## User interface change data
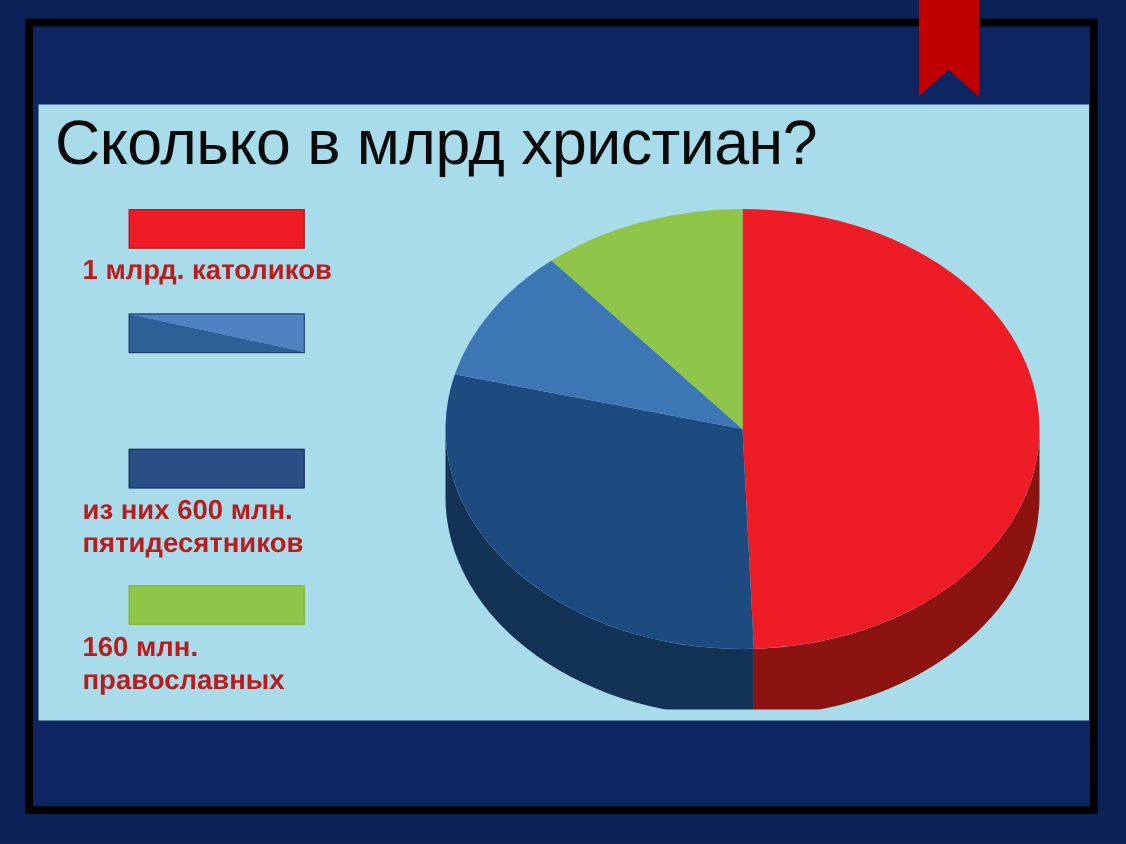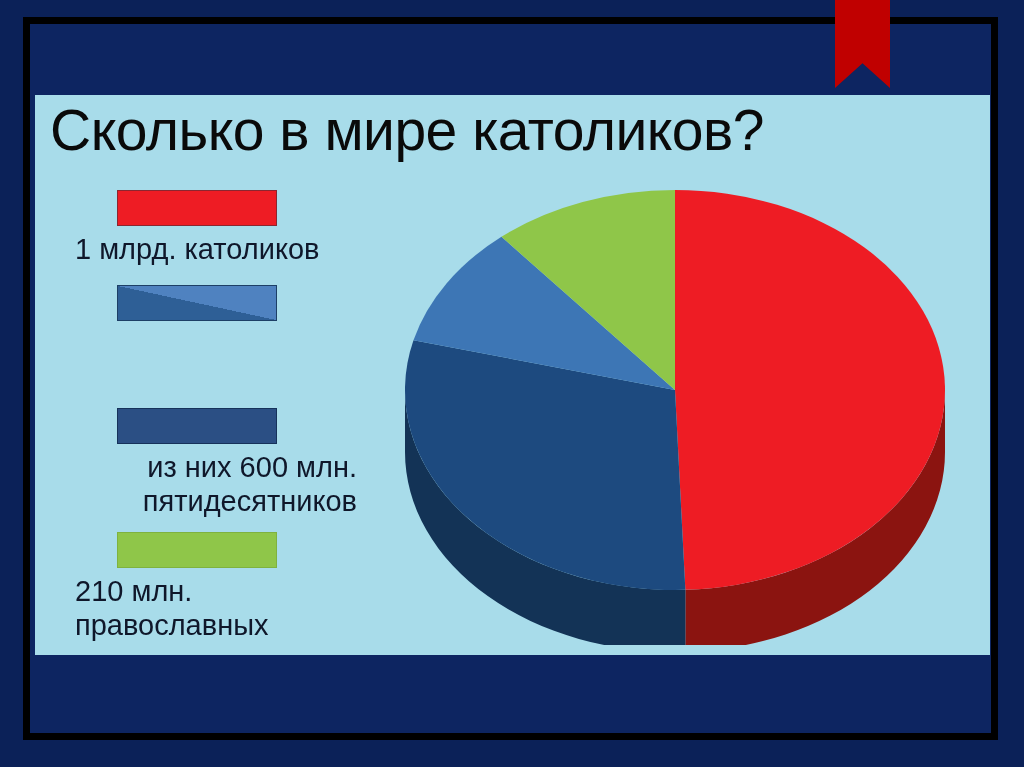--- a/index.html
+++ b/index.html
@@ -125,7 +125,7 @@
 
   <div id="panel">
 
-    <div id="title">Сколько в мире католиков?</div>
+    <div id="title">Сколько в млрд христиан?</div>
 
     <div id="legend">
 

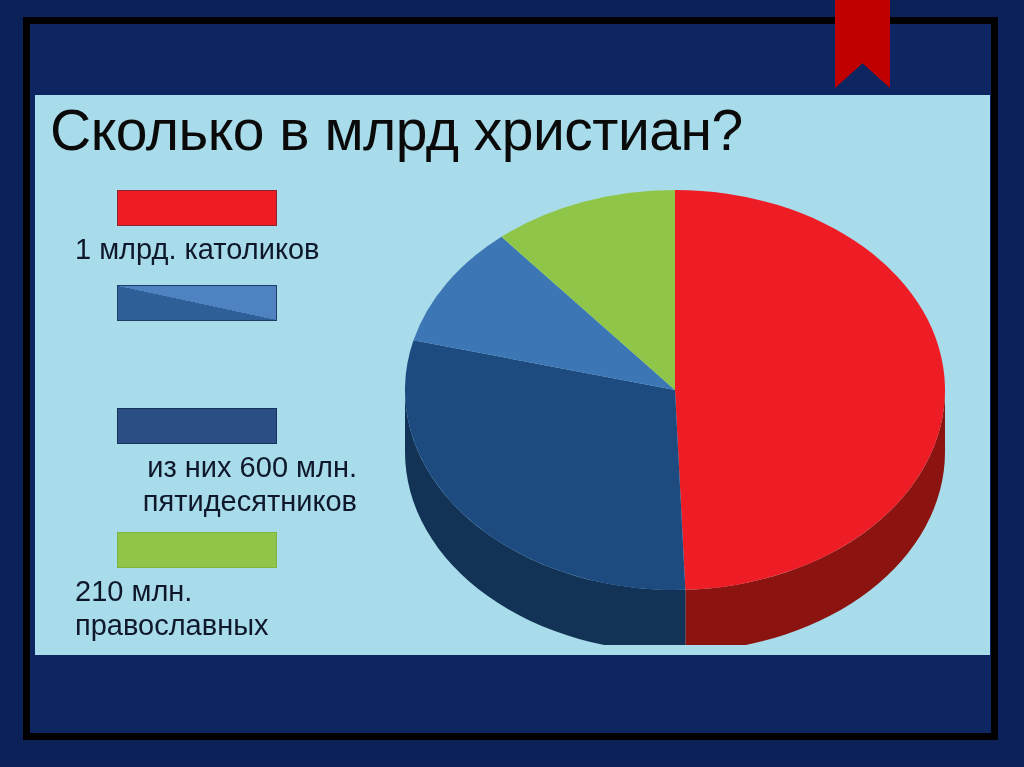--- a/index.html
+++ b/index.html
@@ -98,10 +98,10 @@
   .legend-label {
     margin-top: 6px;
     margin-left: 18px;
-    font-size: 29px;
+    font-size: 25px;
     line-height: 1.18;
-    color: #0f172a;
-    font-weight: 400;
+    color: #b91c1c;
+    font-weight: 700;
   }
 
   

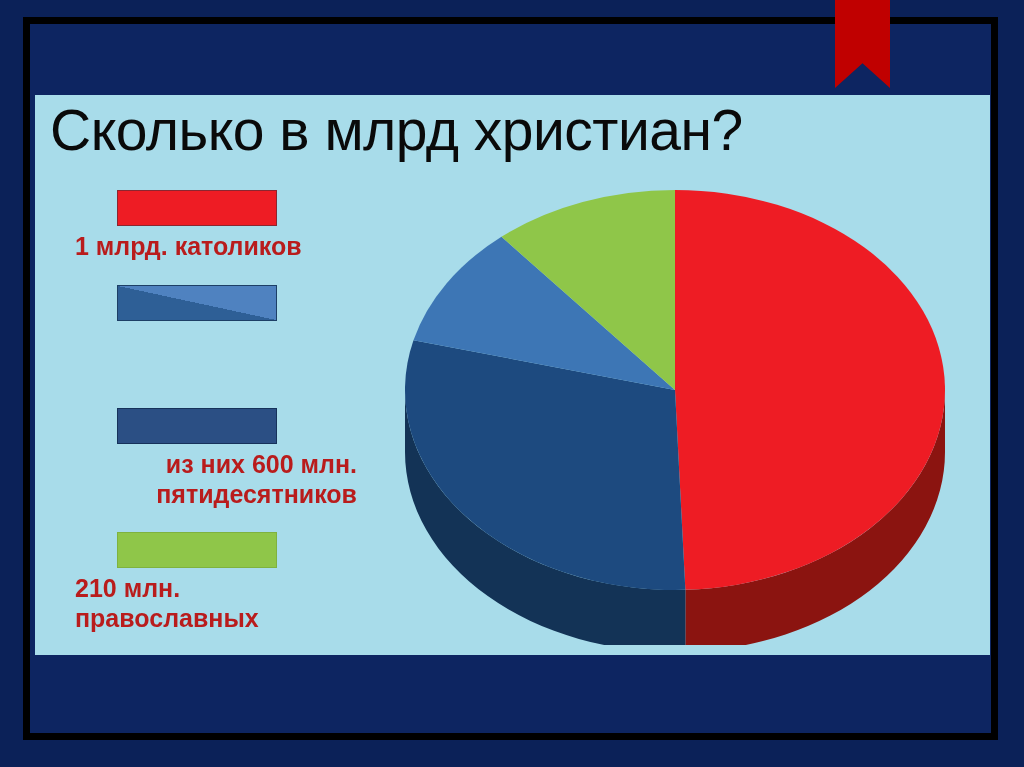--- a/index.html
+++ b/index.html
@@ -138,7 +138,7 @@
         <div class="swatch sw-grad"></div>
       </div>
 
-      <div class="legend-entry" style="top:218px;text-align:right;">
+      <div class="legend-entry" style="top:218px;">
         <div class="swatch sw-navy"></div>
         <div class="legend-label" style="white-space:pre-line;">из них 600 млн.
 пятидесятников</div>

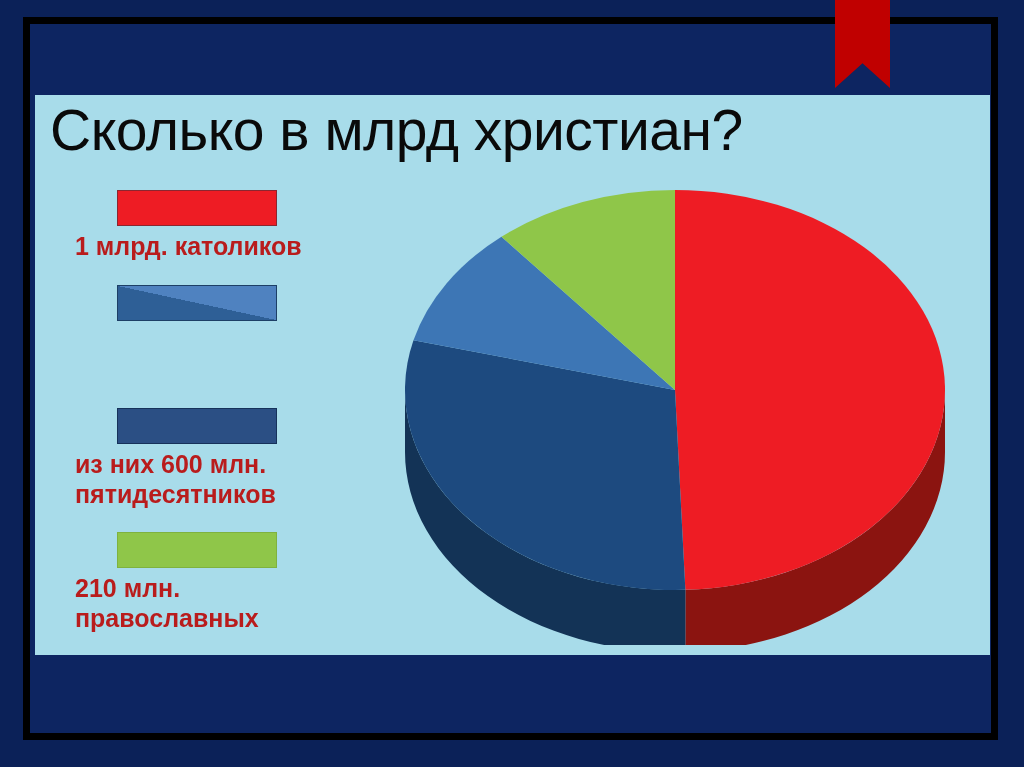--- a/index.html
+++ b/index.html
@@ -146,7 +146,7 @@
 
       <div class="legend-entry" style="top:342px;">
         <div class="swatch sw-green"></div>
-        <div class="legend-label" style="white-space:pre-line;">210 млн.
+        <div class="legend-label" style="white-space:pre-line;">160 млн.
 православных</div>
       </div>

## Problem to work on
Transcribe exactly, and only, the lines from the one containing "margin-left: 18px;" through the last line of the records above, both included; leave out the pictures.

## Task response
     margin-left: 18px;
-    font-size: 29px;
+    font-size: 25px;
     line-height: 1.18;
-    color: #0f172a;
-    font-weight: 400;
+    color: #b91c1c;
+    font-weight: 700;
   }
 
   

--- a/index.html
+++ b/index.html
@@ -138,7 +138,7 @@
         <div class="swatch sw-grad"></div>
       </div>
 
-      <div class="legend-entry" style="top:218px;text-align:right;">
+      <div class="legend-entry" style="top:218px;">
         <div class="swatch sw-navy"></div>
         <div class="legend-label" style="white-space:pre-line;">из них 600 млн.
 пятидесятников</div>

--- a/index.html
+++ b/index.html
@@ -146,7 +146,7 @@
 
       <div class="legend-entry" style="top:342px;">
         <div class="swatch sw-green"></div>
-        <div class="legend-label" style="white-space:pre-line;">210 млн.
+        <div class="legend-label" style="white-space:pre-line;">160 млн.
 православных</div>
       </div>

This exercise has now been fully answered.